Re: Liberals too comfortable with deficit spending (Editorial, April 9)
The Free Press editorial board is right to point out that the federal government can’t run deficits forever. However, the same editorial board has also written about the dangers of the provincial government’s austerity program. This leaves one a tad confused. It seems we can’t go on spending and we can’t stop spending.
Could someone please offer a solution that balances the budgets while providing governments the funds it requires to build a fair, humane, safe and just society?
Speeding ticket asinine
Re: Speed reductions are cash grab (Letters, April 11)
I fully agree with letter writer David Peter, who believes the City of Winnipeg is pushing “… lower limits through quickly because it will mean more tickets and more revenue …”
I recently received a ticket in the mail for going 53 km/h in a 30 km/h school zone on March 28. It was the first day of spring break, for Pete’s sake! There was no one in the school vicinity, not even another vehicle.
The limit should be 50 km/h as it is on weekends and during the summer holidays, but that would only be common sense, something which is in very short supply in our civic officials.
Beware of the city’s revenue agents this coming Good Friday.
The pilot project to reduce speed limits in several neighbourhoods is long overdue: compared to other cities in Canada and around the world, Winnipeg is way behind on this.
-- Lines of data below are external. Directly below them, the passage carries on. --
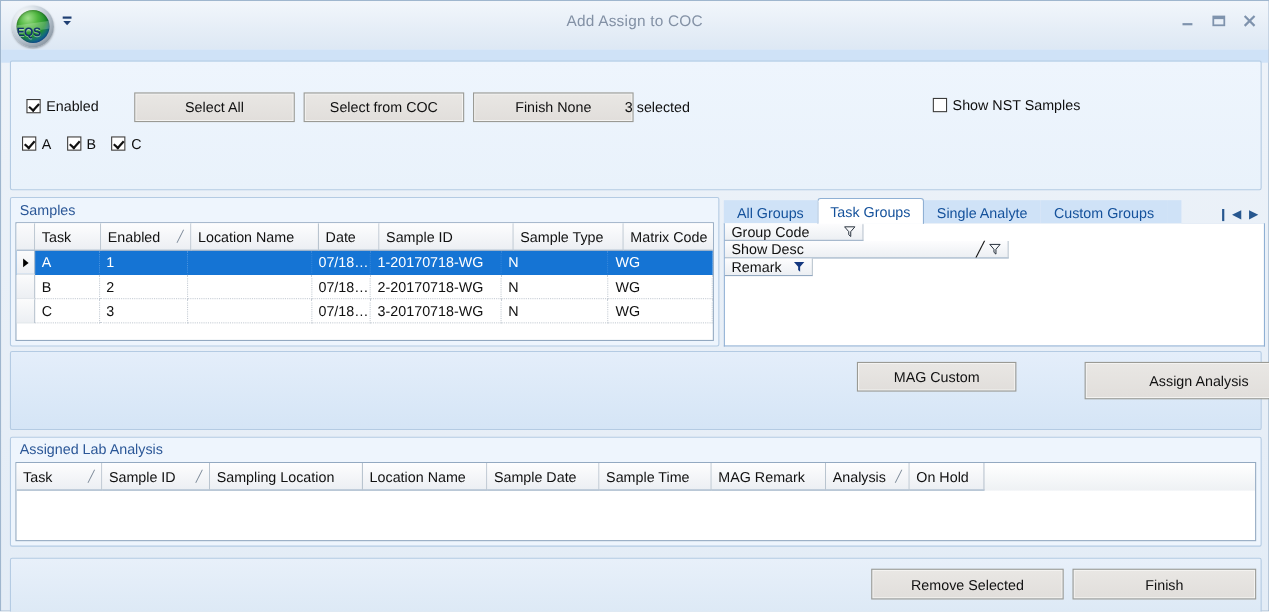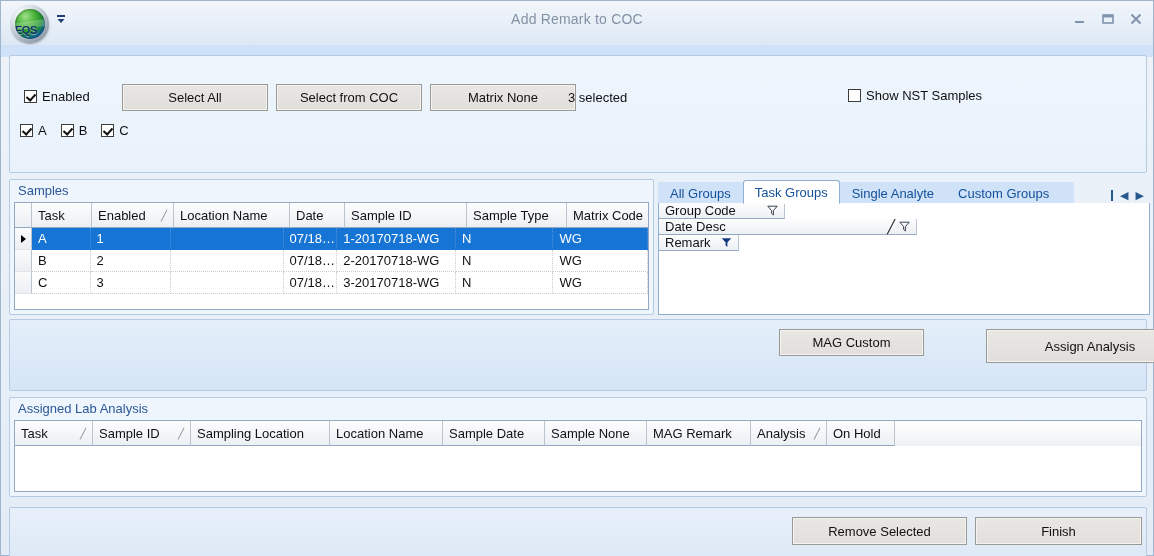"Add Remark to COC" div.title-text { text: Remark -> Assign }
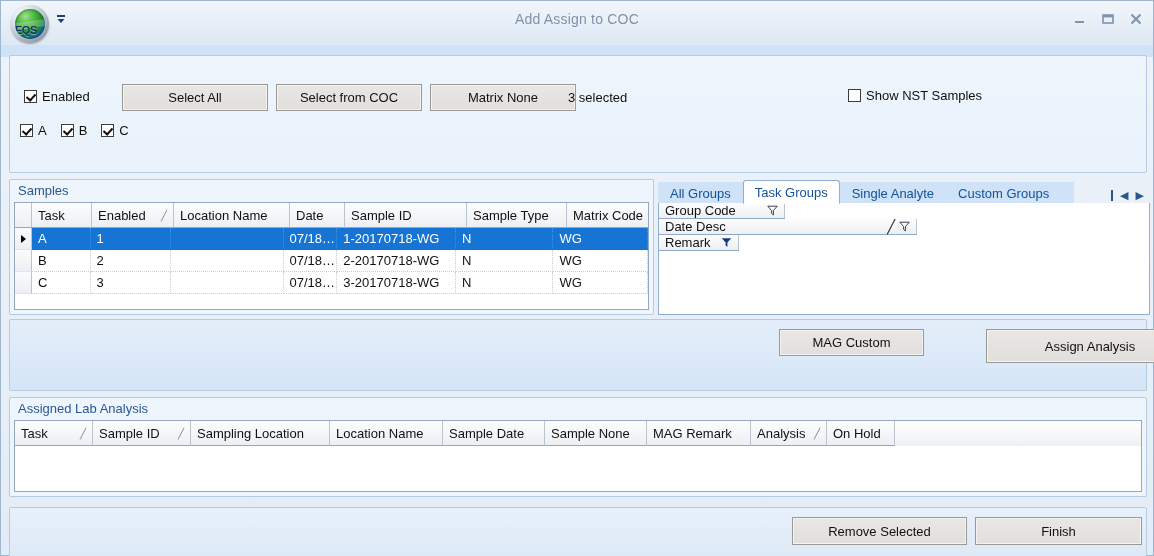"Matrix None" div.btn { text: Matrix -> Finish }
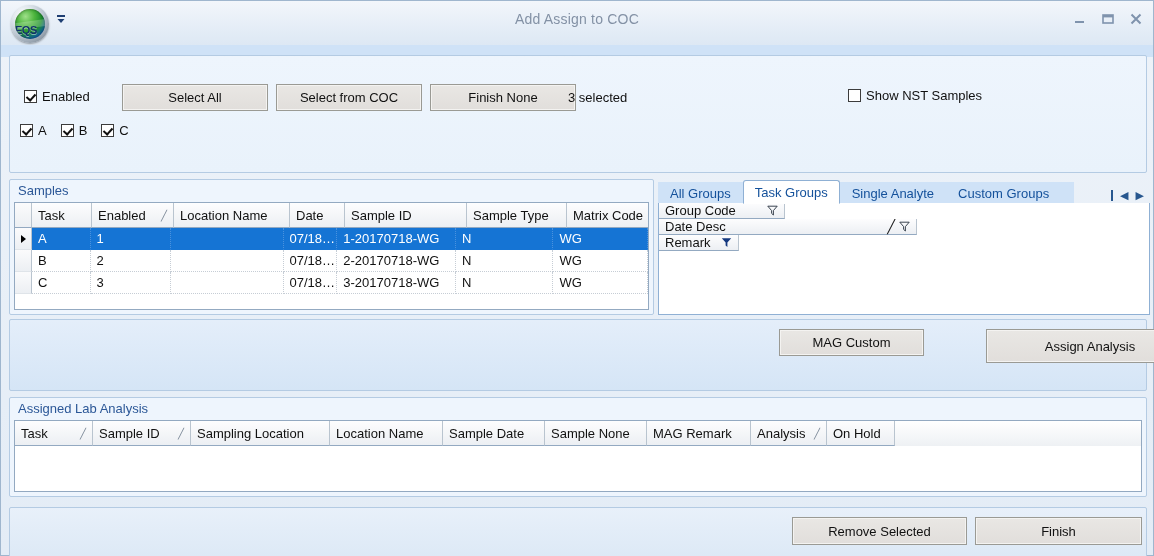"Date Desc" span { text: Date -> Show }
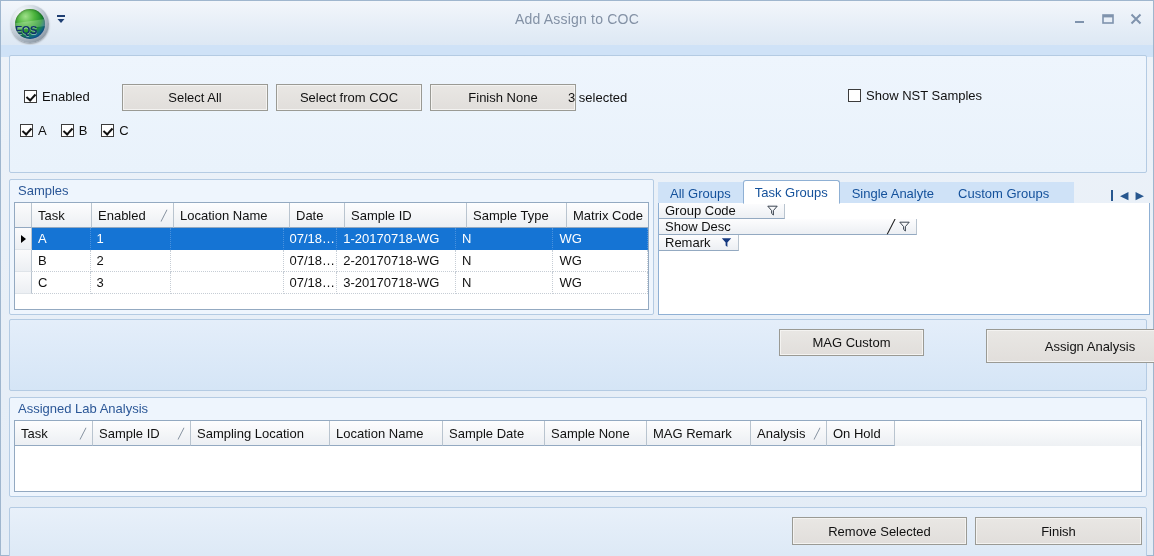"Sample None" span { text: None -> Time }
We desperately need to catch up if we’re to meet our climate-action goals of getting more people walking, rolling and taking the bus.
It’s not a cash grab; it’s an evidence-based, World Health Organization-backed best practice. But while we’re at it, we need to stop relying on traffic enforcement to create general revenue; that money should go straight into infrastructure improvements that prevent speeding in the first place. The city shouldn’t rely on unsafe driving to pay its bills.
Jets lack strong work ethic
Re: Jets don’t know what ‘tired’ is (Letters, April 2)
Thank you to letter writer Ron Robert, who said Jets shouldn’t use the excuse of being tired after back-to-back games, and suggested they should work long shifts in a factory if they want to know what it’s like to have a job that is tiring.
I’ve been saying that all along. I have worked in the same production plant for many years. On each machine we have a “target number” to achieve. While there are slackers on every job – some being paid more than others – it’s frustrating to see the lack of pride, respect and ambition some people have for their job.
I do not have six or seven figures in the bank, but I have maintained the same work ethic since the first day I started my employment. It’s not about how much you make; it’s about making a name for yourself with your work ethic.
Yes, the Jets are tired – tired of their job.
Discarded masks litter ground
Re: Editorial cartoon (April 11)
The cartoon showing pandemic masks blowing in the wind is bang on. On my daily walks, I see many masks on the ground. The disposable masks are most noticeable because of their colour. I cannot pick most of them up because they are frozen in the ice and snow. I guess I have to wait until after this big storm, and the subsequent melt, to be able to clean the neighborhood again of these discarded masks.